Девочка возвращалась к ребенку.
— Не плачь, Миша… Не плачь, сейчас мать придет. Гляди, вон воробьи прыгают. Вот так!.. Вот так!..
Марина изображала воробья. Случалось, мальчик умолкал; в другой раз принимался плакать еще горше, еще беспомощнее. Девочка брала его на руки: утешала, ласкала. Но если это не помогало — относила к матери.
— Зачем ты его, Маришка, принесла? Пусть бы сидел на дворе, — говорила сапожница, качая грудного ребенка, а другой, годовалый, цеплялся за ее подол и хныкал.
— Он очень ревет, — возражала Марина, сажала его на пол и убегала.
С некоторых пор в доме мещанки Андреевой стали ходить слухи, что Василиса, мать Марины, разбогатела. Достала ли она хорошую работу, перестал ли пить ее муж — неизвестно, она никому о том не говорила, но хвасталась соседкам, что «справила себе сапоги и теплую кацавейку; из своей старой перешила Марине да купила, по случаю, две подушки». Многие видели эти: обновы и хвалили.
— Как спать-то мягко, тётенька, точно в гнезде, — говорила Марина зашедшей к ним сапожнице.
— А ты в гнезде спала что ли? — улыбаясь, спросила та.
— Не спала… Только знаю, что птичкам мягко.
— Как у вас теперь хорошо в углу, — заметила сапожница.
Мать и дочь окинули довольным взглядом свой бедный угол. Выцветшая ситцевая занавеска, стол, два стула, сундук и на нем нечто вроде постели с двумя подушками в темных ситцевых наволочках — все казалось им и нарядным и привлекательным.
Марина с гордостью провела рукой по подушке, и на лице ее мелькнула счастливая улыбка.
— Целых пять лет, голубушка моя, собиралась купить подушки… Да муженек-то у меня пропащий. Если бы он не пил, мы бы могли жить без крайности…
— Тяжело жить! Ох, как тяжело! Все дорого: и мясо, и дрова, и хлеб… Вот у меня и не пьет муж, а подумать страшно, коли какая беда…
— У тебя муж больной, детей куча… Одной бабе не справиться, конечно. Бог милостив… Как-нибудь… Не горюй!

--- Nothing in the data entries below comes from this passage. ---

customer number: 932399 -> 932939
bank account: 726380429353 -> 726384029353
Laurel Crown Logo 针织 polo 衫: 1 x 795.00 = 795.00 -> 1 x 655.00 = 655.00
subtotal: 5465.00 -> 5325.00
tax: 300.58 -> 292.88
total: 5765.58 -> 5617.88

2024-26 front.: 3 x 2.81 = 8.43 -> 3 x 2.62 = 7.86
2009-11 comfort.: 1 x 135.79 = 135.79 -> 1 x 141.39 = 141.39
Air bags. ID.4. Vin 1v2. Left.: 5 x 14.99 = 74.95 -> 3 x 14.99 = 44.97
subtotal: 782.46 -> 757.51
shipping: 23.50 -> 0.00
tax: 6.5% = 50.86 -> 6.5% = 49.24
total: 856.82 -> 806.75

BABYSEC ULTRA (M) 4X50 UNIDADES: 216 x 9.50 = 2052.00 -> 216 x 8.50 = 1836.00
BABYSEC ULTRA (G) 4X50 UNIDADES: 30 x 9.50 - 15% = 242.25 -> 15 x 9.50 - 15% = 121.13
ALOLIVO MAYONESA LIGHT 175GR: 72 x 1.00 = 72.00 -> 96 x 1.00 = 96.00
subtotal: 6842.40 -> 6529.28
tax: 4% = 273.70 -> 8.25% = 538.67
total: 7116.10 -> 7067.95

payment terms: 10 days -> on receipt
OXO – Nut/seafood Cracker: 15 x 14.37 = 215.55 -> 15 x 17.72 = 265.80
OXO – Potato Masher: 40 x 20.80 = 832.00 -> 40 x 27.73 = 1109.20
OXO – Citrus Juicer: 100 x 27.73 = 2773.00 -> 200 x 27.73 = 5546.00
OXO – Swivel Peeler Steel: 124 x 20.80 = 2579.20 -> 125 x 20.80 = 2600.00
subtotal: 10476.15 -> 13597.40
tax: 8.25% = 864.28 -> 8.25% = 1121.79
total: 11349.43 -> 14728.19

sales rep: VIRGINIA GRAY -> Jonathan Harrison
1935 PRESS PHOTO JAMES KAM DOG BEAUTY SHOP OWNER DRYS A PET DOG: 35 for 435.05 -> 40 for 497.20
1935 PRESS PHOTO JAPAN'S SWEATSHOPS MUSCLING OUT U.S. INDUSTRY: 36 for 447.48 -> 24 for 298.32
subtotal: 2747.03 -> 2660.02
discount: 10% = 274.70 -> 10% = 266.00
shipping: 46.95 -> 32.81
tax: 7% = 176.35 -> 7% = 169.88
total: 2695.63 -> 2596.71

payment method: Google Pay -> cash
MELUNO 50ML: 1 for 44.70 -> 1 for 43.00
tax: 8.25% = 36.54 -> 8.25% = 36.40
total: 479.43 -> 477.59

Соседки поговорили и разошлись. Не знали бедные, что беда-то гонится за ними.
III
Много ужасных дней видела на своем веку многострадальная Гавань, но таких, какие были пережиты в ноябре 1895 года, давно не запомнят и старожилы.
В тот холодный, ветреный день, с которого мы начали свой рассказ, все жители Гавани были сильно перепуганы. Под вечер раздались пушечные выстрелы. «Будет ли наводнение, или ветер утихнет, вода уйдет?.. Ждать ли наводнения?» — вот те вопросы, которые тревожили и мучили всех.
В доме мещанки Андреевой жильцы тоже находились в тревоге.